The result is that, excepting his theory of acquired perceptions, no parts of his system are of permanent value in philosophy, except as beacons to warn inexperienced speculators of the shoals, quicksands, and sunken rocks below. The real service he rendered to philosophy is indirect rather than direct. By his pointed development of the inconsistencies involved in Locke's theory of ideas, he fixed attention on the narrowness

and insecurity of the foundation on which that eminent thinker built, and this stimulated more profound and original minds to go deeper, and find a broader and truer philosophical basis. This was just the kind of service that Berkeley's acute and flexible intellect, combined with his subtle power of analysis, was well fitted to render. His love of scientific novelties, his critical dexterity in discovering them, and comparative fearlessness of speculative results where his special sympathies were not affected-a fearlessness due in great part to his narrower range of vision-all worked in the same direction. They enabled him to detect and bring vividly into view some of Locke's more vital inconsistencies. In this way Berkeley becomes an important link in the history of philosophy. He may be justly said to have contributed, indirectly indeed, but powerfully, towards a more complete and scientific theory of knowledge. As connected historically with Descartes and Locke on the one hand, with Hume and Kant on the other, as well as with the modern schools of realistic idealism and extreme sensationalism, he well deserves to occupy a niche of his own in the history of philosophy, and his writings must be carefully studied in order to follow intelligently its modern development.

Professor Fraser's edition supplies ample materials for such a study.
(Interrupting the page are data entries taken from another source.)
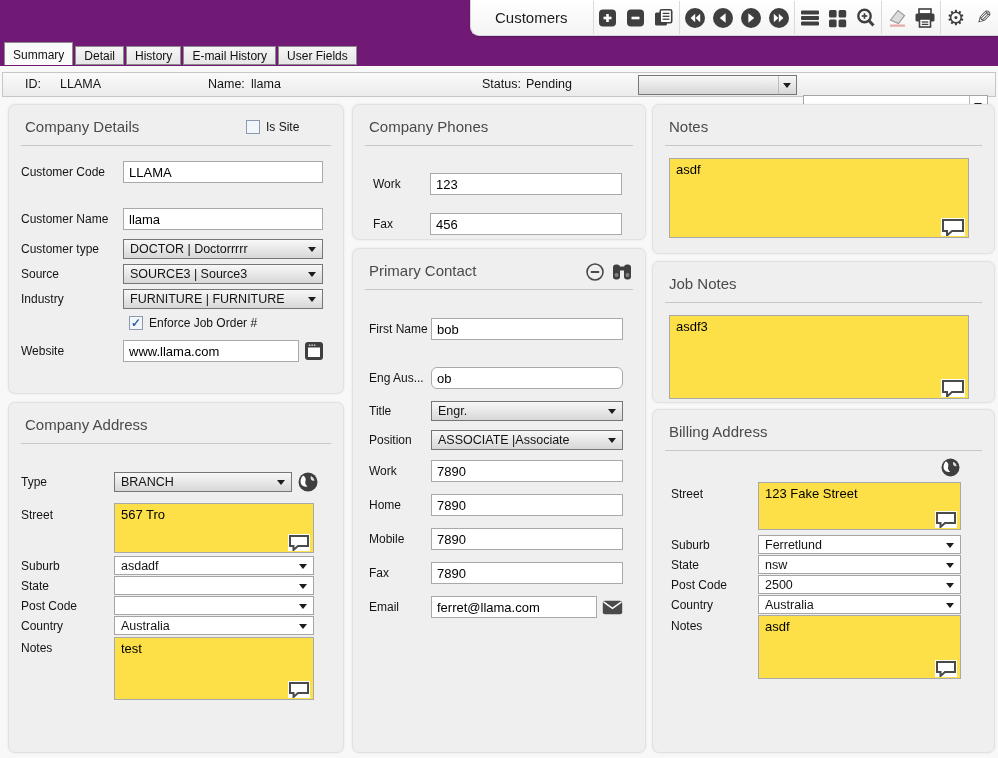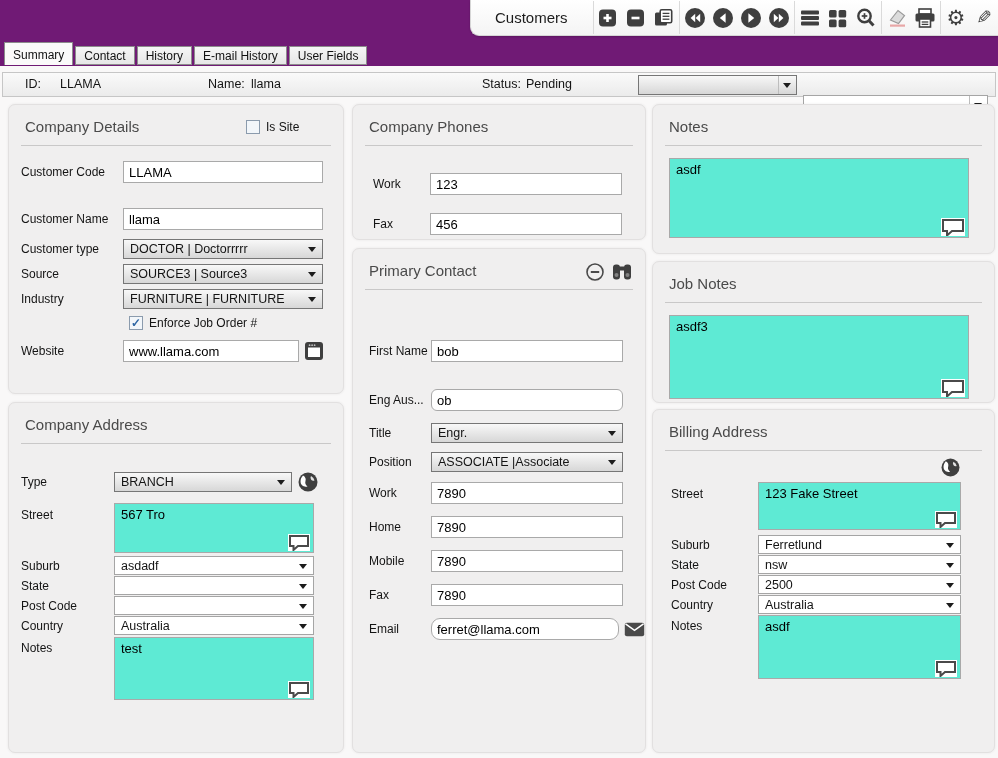"Contact" div.tab { text: Contact -> Detail }
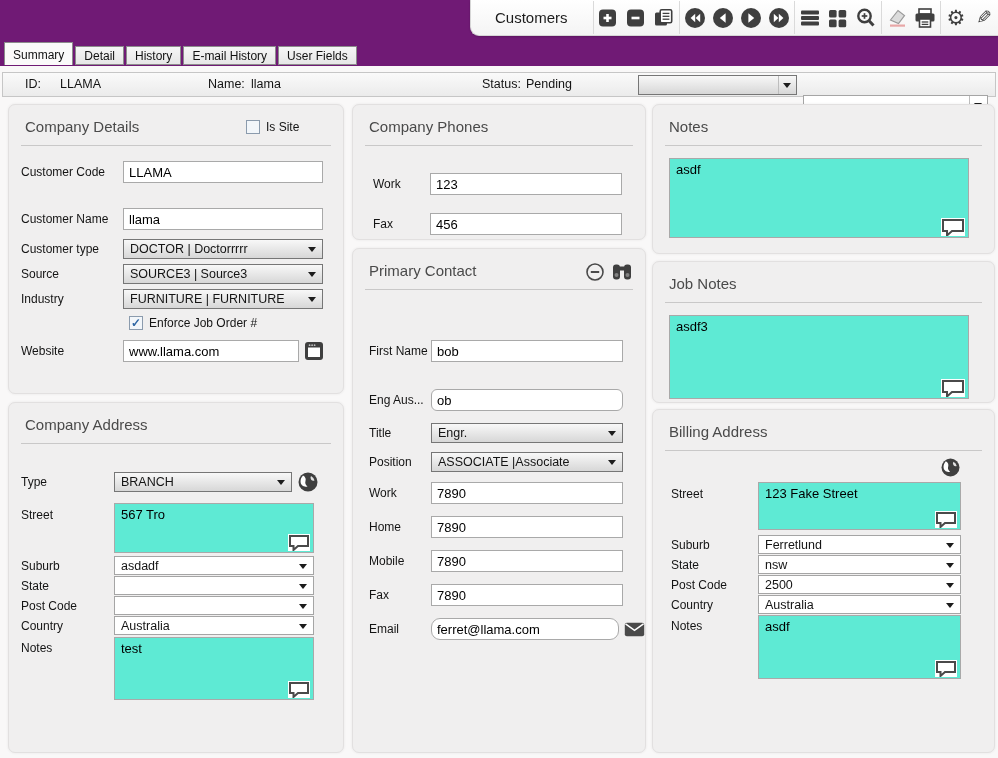"asdf" .notebox { background: #5eead4 -> #fde047 }
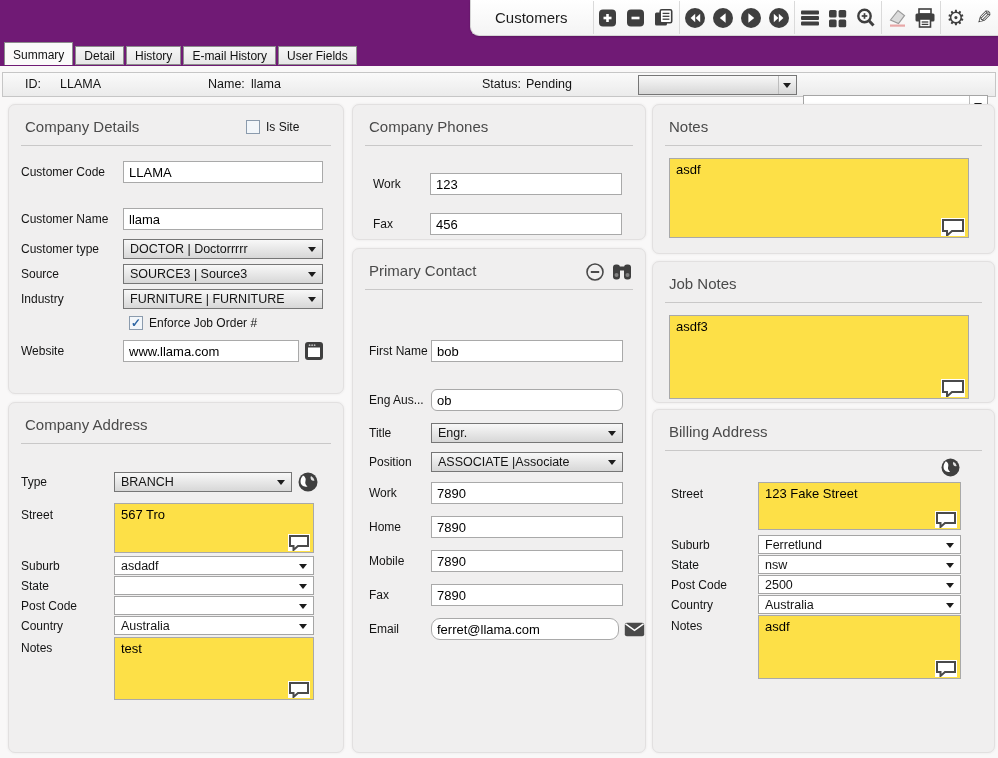"First Name" div.frow { margin-top: 34px -> 12px }
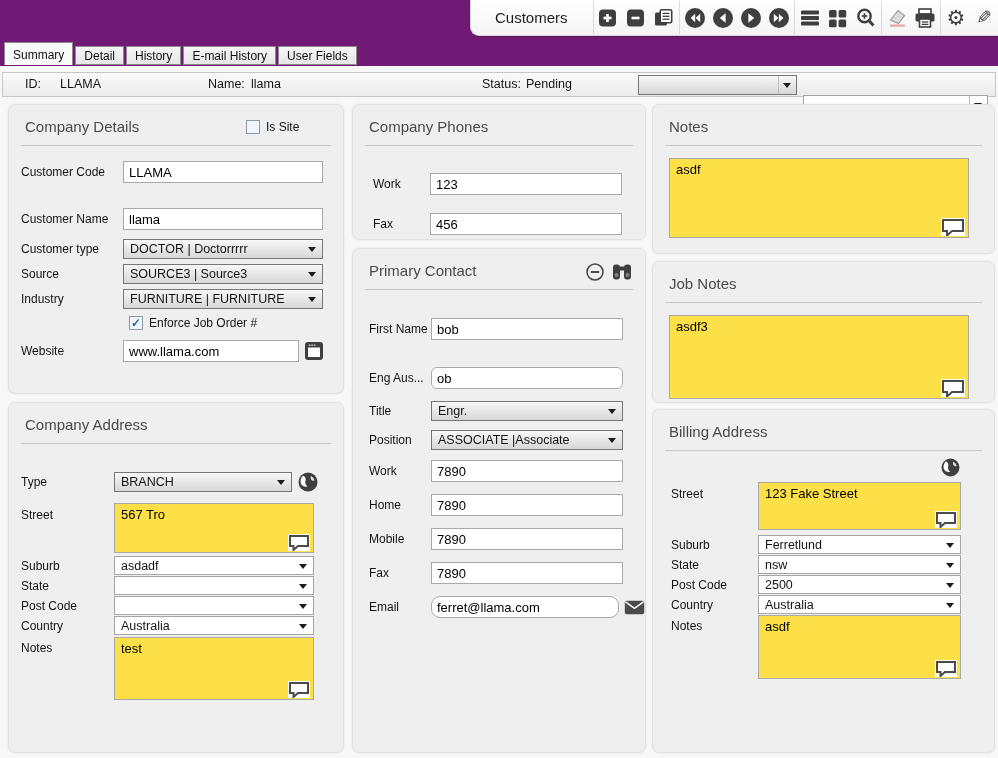"ferret@llama.com" input.inp { border-radius: 9px -> none; width: 188px -> 166px }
All that zeal, industry, and untiring devotion can do for ascertaining the facts of Berkeley's life, and elucidating his doctrines, has been done by his accomplished and sympathetic editor. At length we have a complete edition of Berkeley's works which reflects honour alike on the Clarendon Press and the University of Edinburgh.

ART. II.-Les Derniers Stuarts à Saint-Germain-en-Laye. Documents inédits et authentiques puisés aux archives publiques et privées par la Marquise CAMPANA DE CAVELLI. Paris, London, and Edinburgh: 1871. 2 vols. 4to.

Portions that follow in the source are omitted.